What the task asks. Transcribe exactly the line that contains "(347, 972) //" and every line after it through the end of the records, with nothing else.

== == ==

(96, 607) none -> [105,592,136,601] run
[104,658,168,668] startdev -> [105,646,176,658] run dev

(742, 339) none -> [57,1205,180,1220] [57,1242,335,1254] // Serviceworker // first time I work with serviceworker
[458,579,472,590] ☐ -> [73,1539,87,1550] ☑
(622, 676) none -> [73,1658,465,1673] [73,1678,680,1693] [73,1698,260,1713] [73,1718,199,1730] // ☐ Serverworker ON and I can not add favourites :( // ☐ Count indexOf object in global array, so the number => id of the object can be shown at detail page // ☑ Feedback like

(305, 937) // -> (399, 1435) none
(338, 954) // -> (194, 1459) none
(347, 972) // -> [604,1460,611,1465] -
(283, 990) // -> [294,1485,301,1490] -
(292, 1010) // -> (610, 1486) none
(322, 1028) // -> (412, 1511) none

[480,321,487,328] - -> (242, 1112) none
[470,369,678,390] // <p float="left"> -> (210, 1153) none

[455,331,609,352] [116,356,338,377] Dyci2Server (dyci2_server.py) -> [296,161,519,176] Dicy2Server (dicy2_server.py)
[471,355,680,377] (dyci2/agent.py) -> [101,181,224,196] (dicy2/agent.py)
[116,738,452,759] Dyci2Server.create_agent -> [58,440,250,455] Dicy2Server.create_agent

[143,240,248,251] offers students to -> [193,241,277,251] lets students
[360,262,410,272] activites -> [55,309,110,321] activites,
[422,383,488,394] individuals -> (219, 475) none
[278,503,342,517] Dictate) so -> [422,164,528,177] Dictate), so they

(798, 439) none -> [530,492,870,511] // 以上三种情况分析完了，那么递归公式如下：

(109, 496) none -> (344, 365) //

== == ==

Problem solution.
(347, 972) // -> [604,1460,611,1465] -
(283, 990) // -> [294,1485,301,1490] -
(292, 1010) // -> (610, 1486) none
(322, 1028) // -> (412, 1511) none

[480,321,487,328] - -> (242, 1112) none
[470,369,678,390] // <p float="left"> -> (210, 1153) none

[455,331,609,352] [116,356,338,377] Dyci2Server (dyci2_server.py) -> [296,161,519,176] Dicy2Server (dicy2_server.py)
[471,355,680,377] (dyci2/agent.py) -> [101,181,224,196] (dicy2/agent.py)
[116,738,452,759] Dyci2Server.create_agent -> [58,440,250,455] Dicy2Server.create_agent

[143,240,248,251] offers students to -> [193,241,277,251] lets students
[360,262,410,272] activites -> [55,309,110,321] activites,
[422,383,488,394] individuals -> (219, 475) none
[278,503,342,517] Dictate) so -> [422,164,528,177] Dictate), so they

(798, 439) none -> [530,492,870,511] // 以上三种情况分析完了，那么递归公式如下：

(109, 496) none -> (344, 365) //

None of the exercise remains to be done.